DATA below:
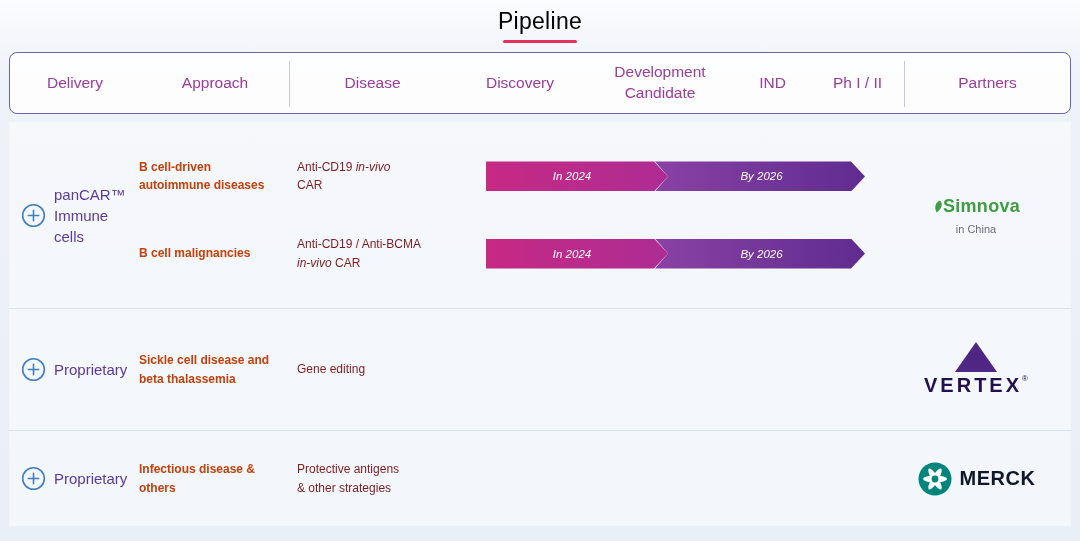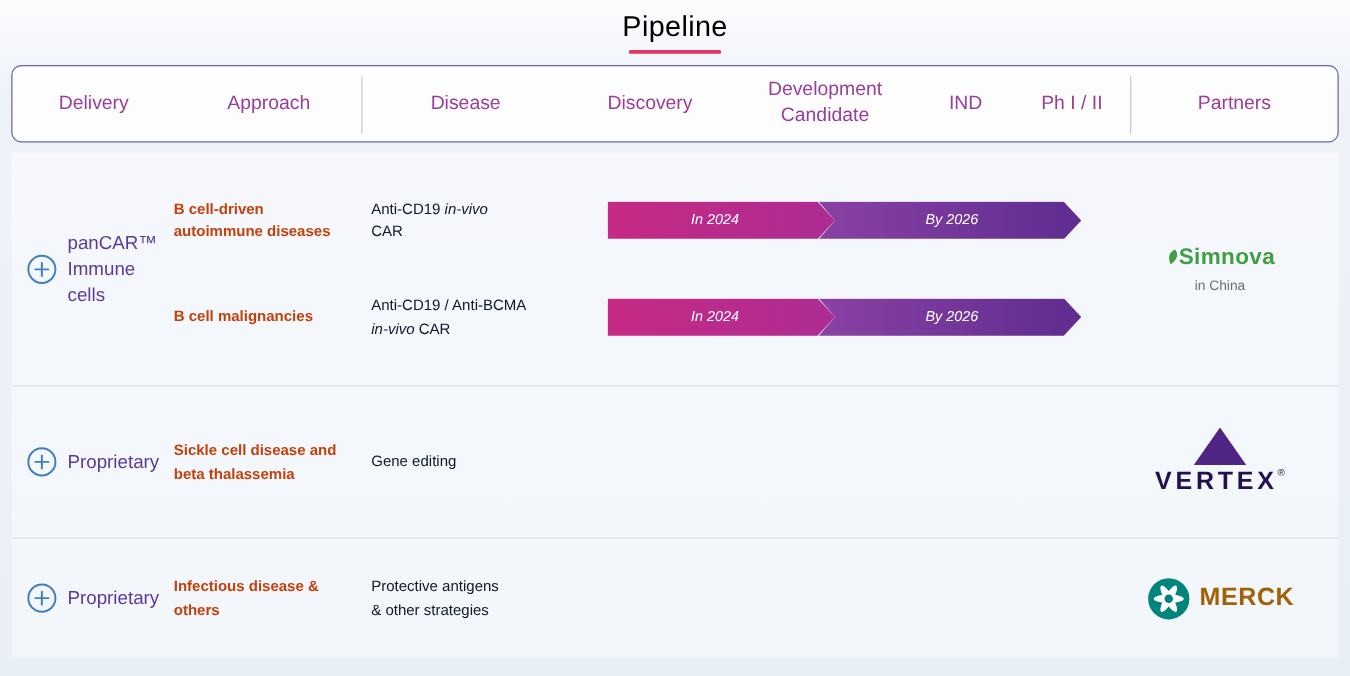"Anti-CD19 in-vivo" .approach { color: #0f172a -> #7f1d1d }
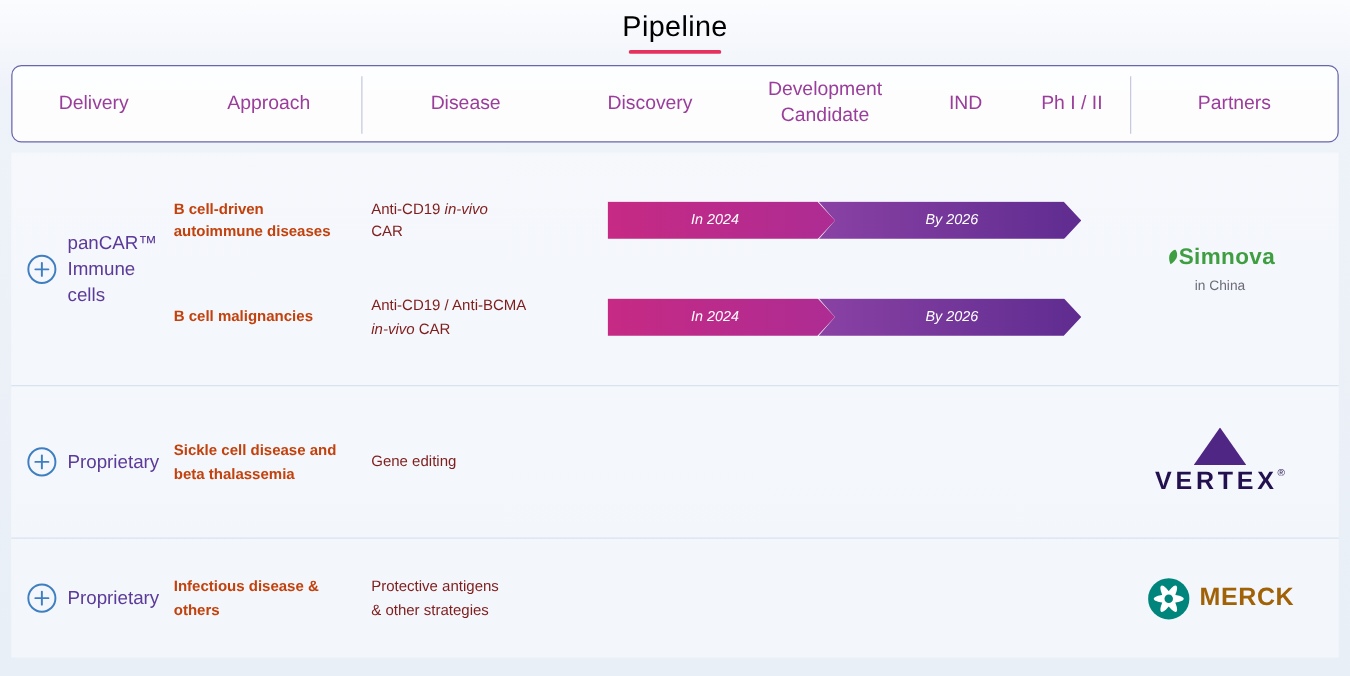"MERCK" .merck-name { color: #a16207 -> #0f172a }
End of DATA.
DATA below:
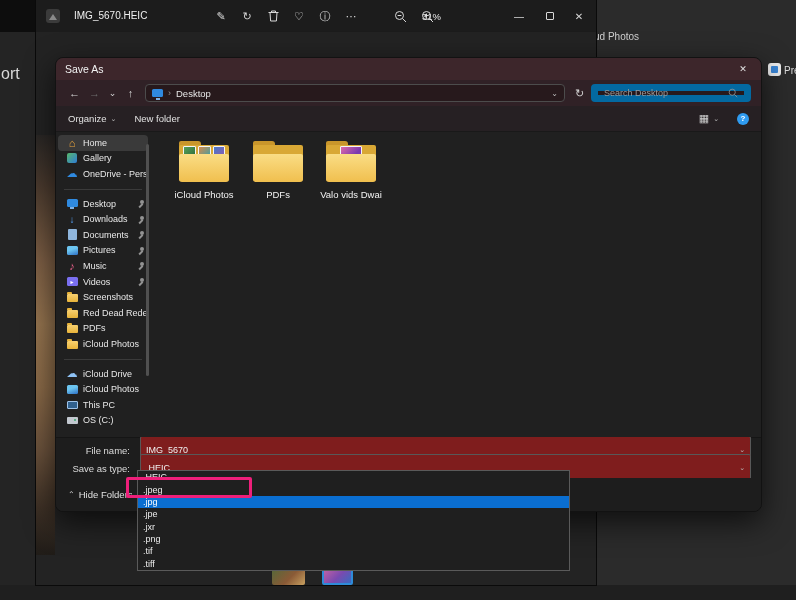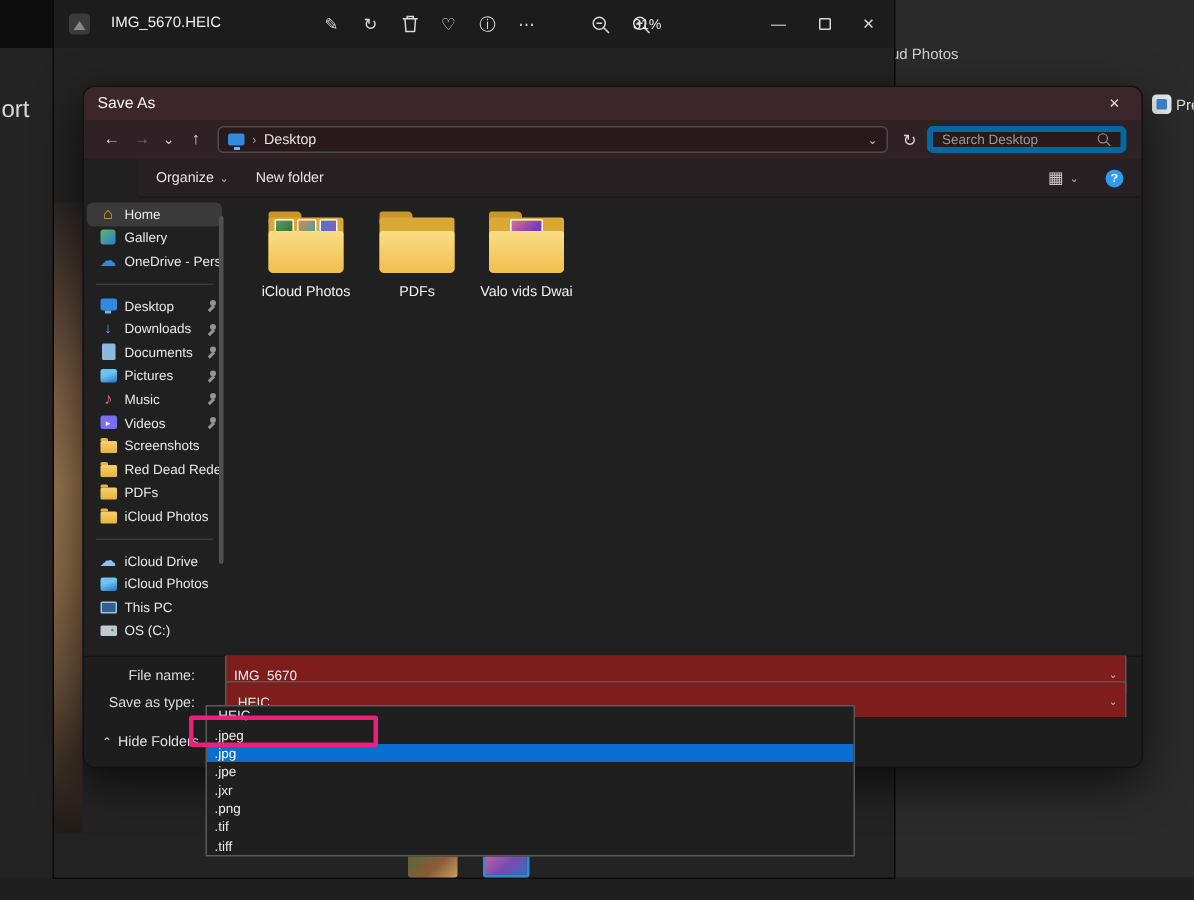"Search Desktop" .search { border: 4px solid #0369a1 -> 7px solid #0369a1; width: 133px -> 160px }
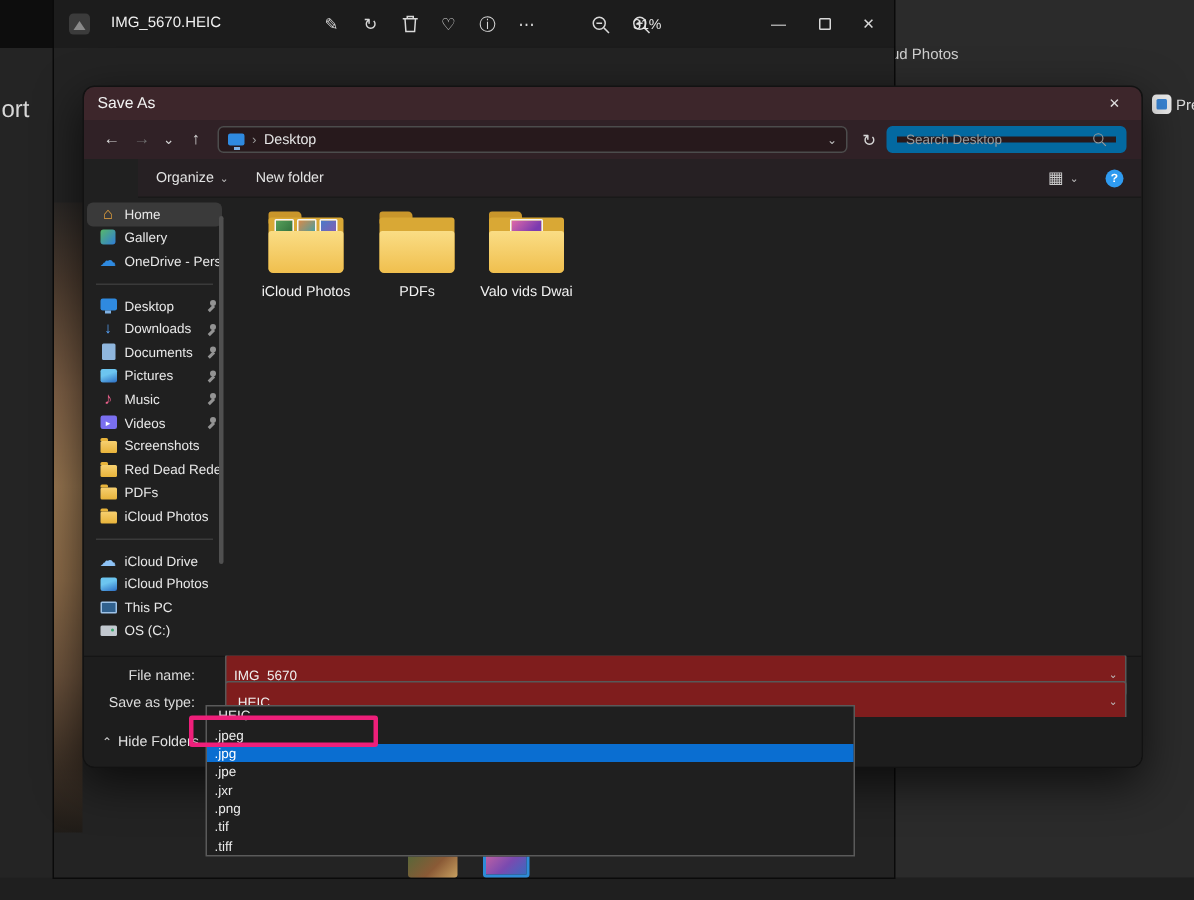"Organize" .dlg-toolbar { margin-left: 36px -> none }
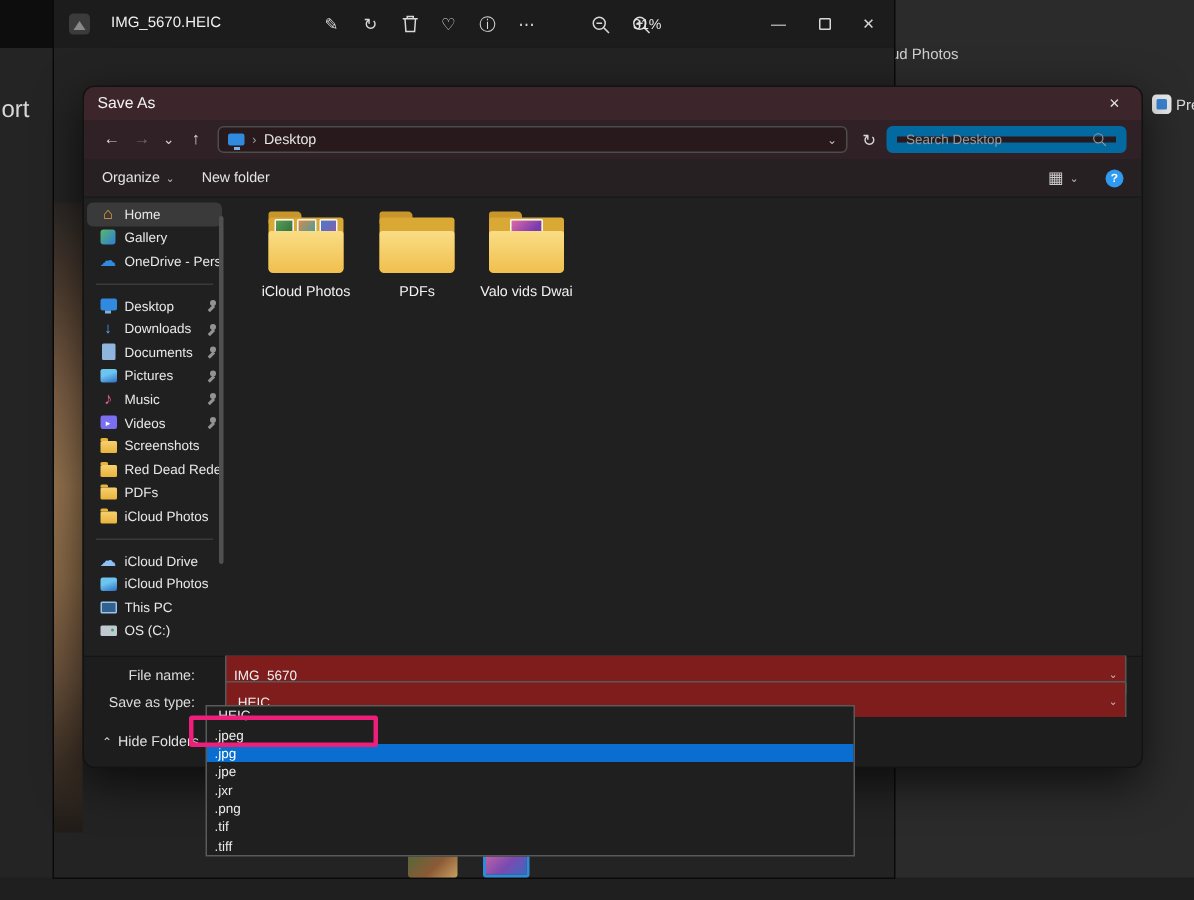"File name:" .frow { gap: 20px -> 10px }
End of DATA.
WHAT YOU WILL DO -
Up in the listing, locate the line with "margin-left: 36px ->"; print it and every line after it down to the line with "gap: 20px ->", which is included too. Skip the pictures.

RESULT OF THIS TASK -
"Organize" .dlg-toolbar { margin-left: 36px -> none }
"File name:" .frow { gap: 20px -> 10px }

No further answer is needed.